The final string in this braided and dynamic work is the woodcuts by Franklin Feldman that run through the poem. Perfectly in dialogue with the text, the woodcuts both bear the mark of intensive labor and achieve a coarse beauty. They are gestural and emotive, communicative yet often abstract. Though complementary to Giannini’s text, Feldman’s prints are an aesthetic feat in their own right.
Rim is followed by a more cohesively diverse collection of poetry. To The Wave: Poetry at Seacoasts is a motley array of poetic forms that touches on principles introduced in Rim while adopting an altogether different subject matter: water. The uniformity of theme acts as a control variable while the text roams and wanders into disparate terrain. Formally, Giannini is adventurous. Among both prose and lineated poetry are matrices to be read in any of many orders, and palindromic stanzas whose intriguing effect transcends what could otherwise read as a gimmick.
The collaged method pioneered in Rim is repeated in To The Wave. The seams, however, are far less visible, the typeface giving no indication that there are voices from elsewhere. In this fluid collage, Gianinni artfully uses the sea and its waves to parallel assorted phenomena, drawing connections and making un-belabored meaning. The consonance between poetry and the ocean, sounds and waves, sense and the sandy coast is recalled in a few of these poems. In “Beach” Giannini writes:
hold/ my hand—the sea// the poem// the sea/ is made/ of deep/ ending/ sounds—de-/ pending sounds.
The affinity between the sea and the poem is made explicit, but the suggestion of sounds being at once deep, terminal, contingent, and pending gestures to a web of other connections.
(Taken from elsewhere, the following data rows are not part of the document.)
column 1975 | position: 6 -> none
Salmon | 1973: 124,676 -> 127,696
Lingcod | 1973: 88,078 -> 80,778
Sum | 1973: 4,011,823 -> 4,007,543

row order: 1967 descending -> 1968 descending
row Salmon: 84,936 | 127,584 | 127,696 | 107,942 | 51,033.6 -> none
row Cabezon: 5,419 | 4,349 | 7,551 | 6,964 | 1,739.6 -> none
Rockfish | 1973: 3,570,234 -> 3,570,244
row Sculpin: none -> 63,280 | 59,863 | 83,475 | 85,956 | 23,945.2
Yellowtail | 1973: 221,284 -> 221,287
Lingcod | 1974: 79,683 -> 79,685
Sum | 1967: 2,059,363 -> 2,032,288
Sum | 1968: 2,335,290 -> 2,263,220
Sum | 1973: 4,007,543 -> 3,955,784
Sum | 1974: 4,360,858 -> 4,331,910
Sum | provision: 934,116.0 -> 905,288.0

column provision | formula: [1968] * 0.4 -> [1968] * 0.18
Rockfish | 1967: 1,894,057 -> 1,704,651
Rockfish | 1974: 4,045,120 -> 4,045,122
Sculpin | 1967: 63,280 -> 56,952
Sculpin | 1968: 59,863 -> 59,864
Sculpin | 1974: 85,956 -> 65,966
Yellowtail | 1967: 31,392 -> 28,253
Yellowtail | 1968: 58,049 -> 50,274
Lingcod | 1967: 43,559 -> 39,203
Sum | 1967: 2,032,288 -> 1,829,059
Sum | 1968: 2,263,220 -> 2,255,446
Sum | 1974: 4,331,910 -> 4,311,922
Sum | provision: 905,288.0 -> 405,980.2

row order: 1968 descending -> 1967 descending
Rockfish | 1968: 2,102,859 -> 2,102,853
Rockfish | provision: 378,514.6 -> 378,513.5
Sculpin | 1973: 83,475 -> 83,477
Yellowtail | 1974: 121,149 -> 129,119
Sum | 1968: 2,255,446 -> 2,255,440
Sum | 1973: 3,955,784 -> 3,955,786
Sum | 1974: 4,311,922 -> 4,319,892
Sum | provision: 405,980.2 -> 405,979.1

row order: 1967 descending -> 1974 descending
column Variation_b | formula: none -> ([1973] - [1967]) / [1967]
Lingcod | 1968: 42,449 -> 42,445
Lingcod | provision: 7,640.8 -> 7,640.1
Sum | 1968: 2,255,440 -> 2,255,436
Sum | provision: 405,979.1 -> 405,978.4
To use Giannini’s words, it is “a small relation expanding.” The sound of “depend” and “deep end“—the latter obviously relating to water—performs the principle of which it speaks; sound is dependent on context for sense. And meaning, like rock, erodes under the constant wash of evolving vocabularies and updated registers. Yet, sand remains a conglomerate of rocks, albeit small ones. The form of the poetry often takes the shape of water. The reader chases evolving syntax that is reanimated by the new sequence of each line. The structure is mobile—it recedes like a wave. The hypnotic repetition of a wave hitting sand is mimicked in the repetition of sounds and phrases both within and across poems.
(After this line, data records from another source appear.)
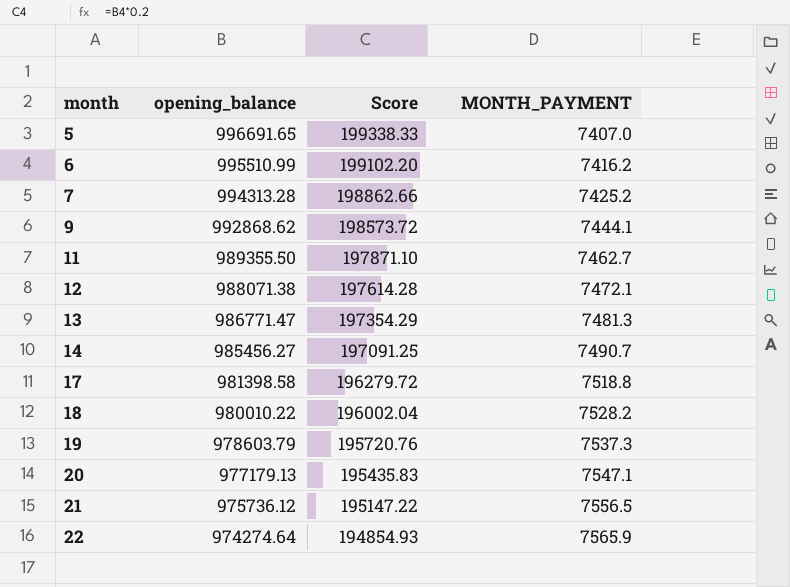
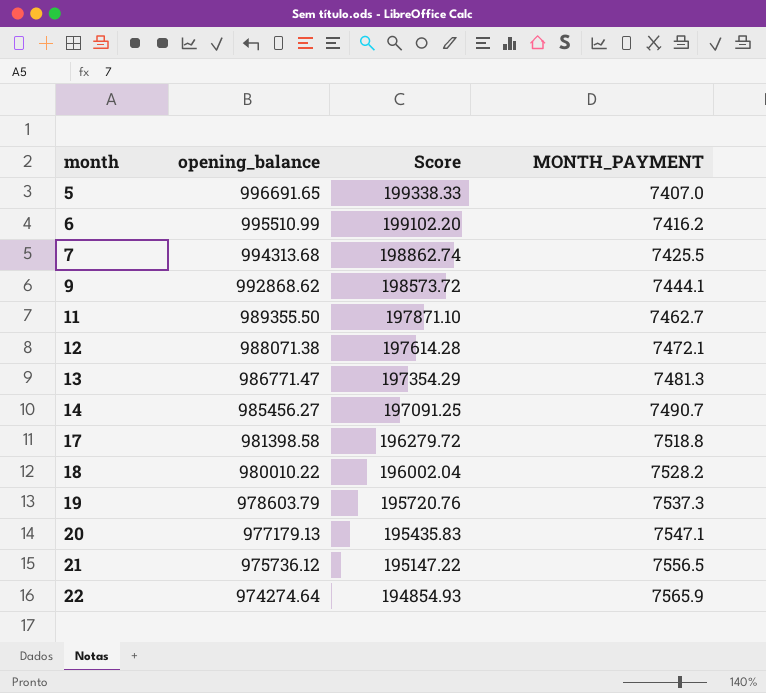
7 | opening_balance: 994313.28 -> 994313.68
7 | Score: 198862.66 -> 198862.74
7 | MONTH_PAYMENT: 7425.2 -> 7425.5

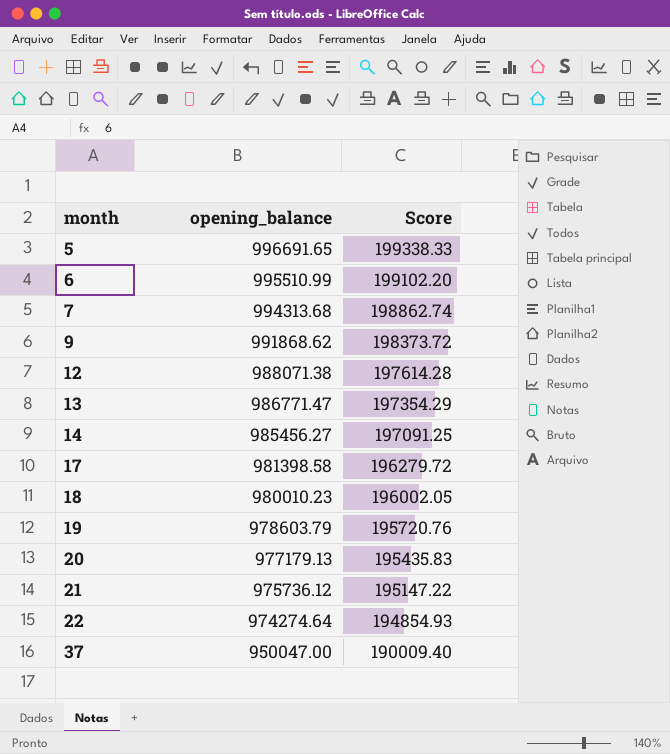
column MONTH_PAYMENT | position: 4 -> none
row 11: 989355.50 | 197871.10 | 7462.7 -> none
9 | opening_balance: 992868.62 -> 991868.62
9 | Score: 198573.72 -> 198373.72
18 | opening_balance: 980010.22 -> 980010.23
18 | Score: 196002.04 -> 196002.05
row 37: none -> 950047.00 | 190009.40

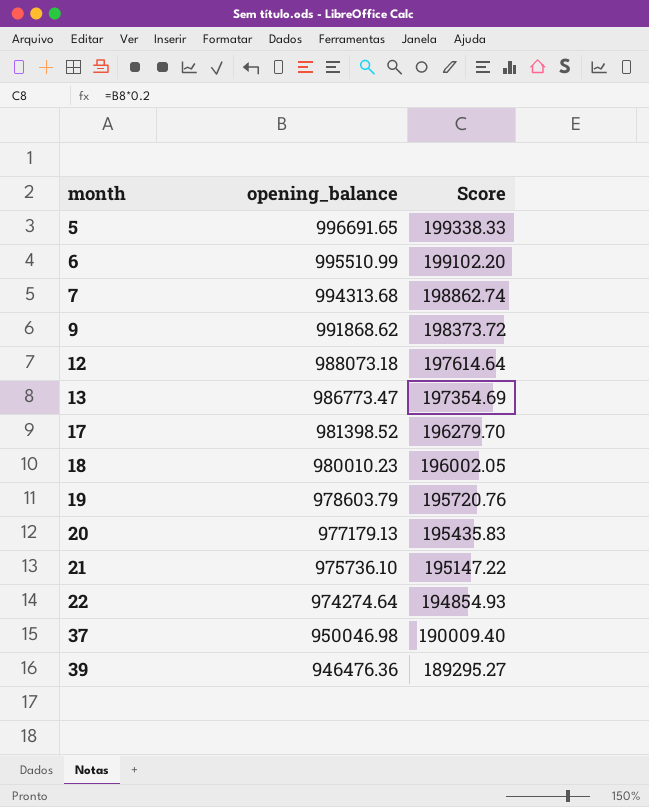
row 14: 985456.27 | 197091.25 -> none
12 | opening_balance: 988071.38 -> 988073.18
12 | Score: 197614.28 -> 197614.64
13 | opening_balance: 986771.47 -> 986773.47
13 | Score: 197354.29 -> 197354.69
17 | opening_balance: 981398.58 -> 981398.52
17 | Score: 196279.72 -> 196279.70
21 | opening_balance: 975736.12 -> 975736.10
37 | opening_balance: 950047.00 -> 950046.98
row 39: none -> 946476.36 | 189295.27

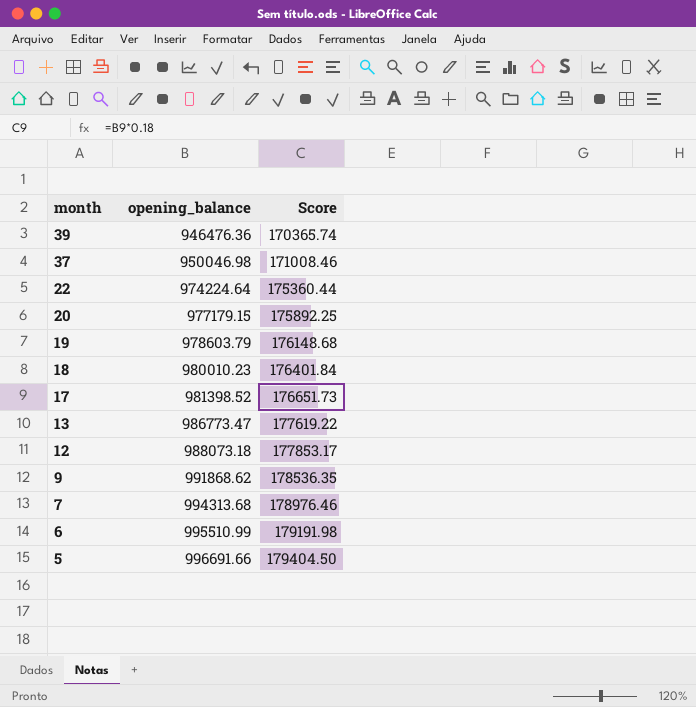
row order: month ascending -> month descending
column Score | formula: [opening_balance] * 0.2 -> [opening_balance] * 0.18
row 21: 975736.10 | 195147.22 -> none
22 | opening_balance: 974274.64 -> 974224.64
20 | opening_balance: 977179.13 -> 977179.15
5 | opening_balance: 996691.65 -> 996691.66

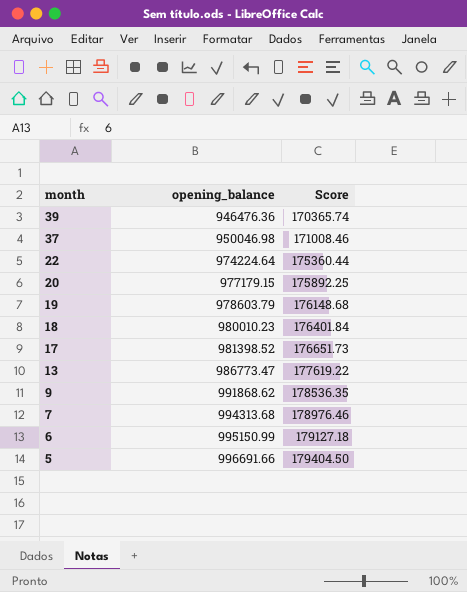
row 12: 988073.18 | 177853.17 -> none
6 | opening_balance: 995510.99 -> 995150.99
6 | Score: 179191.98 -> 179127.18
But the poetry does not merely assert a pan-harmony between all things. Doubt figures in through such stanzas as: “my love/ the difficulty in words/ accrues:/ to put myself in tune/ with their being/ & catch pitch.” Giannini points plainly to the difficulty of being “in tune,” of aligning the gears on different beings, of syncing the speaker with word spoken. In these poems the sea is never merely instrumental, never merely a tool by which we may better understand something else. Evidently, Giannini revels in the sea for the sake of the sea.
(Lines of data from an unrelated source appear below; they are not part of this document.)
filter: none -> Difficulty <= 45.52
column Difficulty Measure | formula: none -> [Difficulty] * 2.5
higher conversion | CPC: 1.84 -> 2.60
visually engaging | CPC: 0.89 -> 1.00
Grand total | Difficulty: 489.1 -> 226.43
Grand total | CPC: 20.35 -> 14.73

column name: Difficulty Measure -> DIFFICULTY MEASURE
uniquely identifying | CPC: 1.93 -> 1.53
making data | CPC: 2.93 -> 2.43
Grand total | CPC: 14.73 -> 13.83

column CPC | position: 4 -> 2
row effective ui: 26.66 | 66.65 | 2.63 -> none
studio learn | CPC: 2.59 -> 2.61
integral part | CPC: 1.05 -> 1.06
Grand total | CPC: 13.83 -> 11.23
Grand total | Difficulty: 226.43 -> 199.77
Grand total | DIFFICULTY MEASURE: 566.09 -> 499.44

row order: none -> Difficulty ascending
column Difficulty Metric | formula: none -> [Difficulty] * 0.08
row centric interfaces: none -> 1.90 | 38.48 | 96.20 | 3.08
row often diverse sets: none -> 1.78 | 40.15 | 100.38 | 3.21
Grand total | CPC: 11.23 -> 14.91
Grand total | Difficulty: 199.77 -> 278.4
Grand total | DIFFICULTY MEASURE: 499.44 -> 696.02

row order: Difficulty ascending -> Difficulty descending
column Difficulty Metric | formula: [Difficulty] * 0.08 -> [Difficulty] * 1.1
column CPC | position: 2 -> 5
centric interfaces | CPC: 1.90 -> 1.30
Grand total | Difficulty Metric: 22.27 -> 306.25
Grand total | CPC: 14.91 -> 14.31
Giannini’s poetry makes us witness to his awe, and allow us to share it. Filled with off-beat internal rhymes and word play, these poems read as an attempt to communicate as much as an experiment in communication. The immediate musicality of the text is a gateway into the denser dynamics of these poems. A favorite reads: “Cord grass in the dieback/ zone—otherwise pockmarked/ muck blots this once lush marsh/ ‘gone by‘—/ her toes/ harrying a skink/ through beachgrass…”
Finally, perhaps the most pleasing aspect of this collection is the placid simplicity of the poems, which opens onto a bigger picture; “When the sea breeze/ crosses the hedge/ it loses its name.”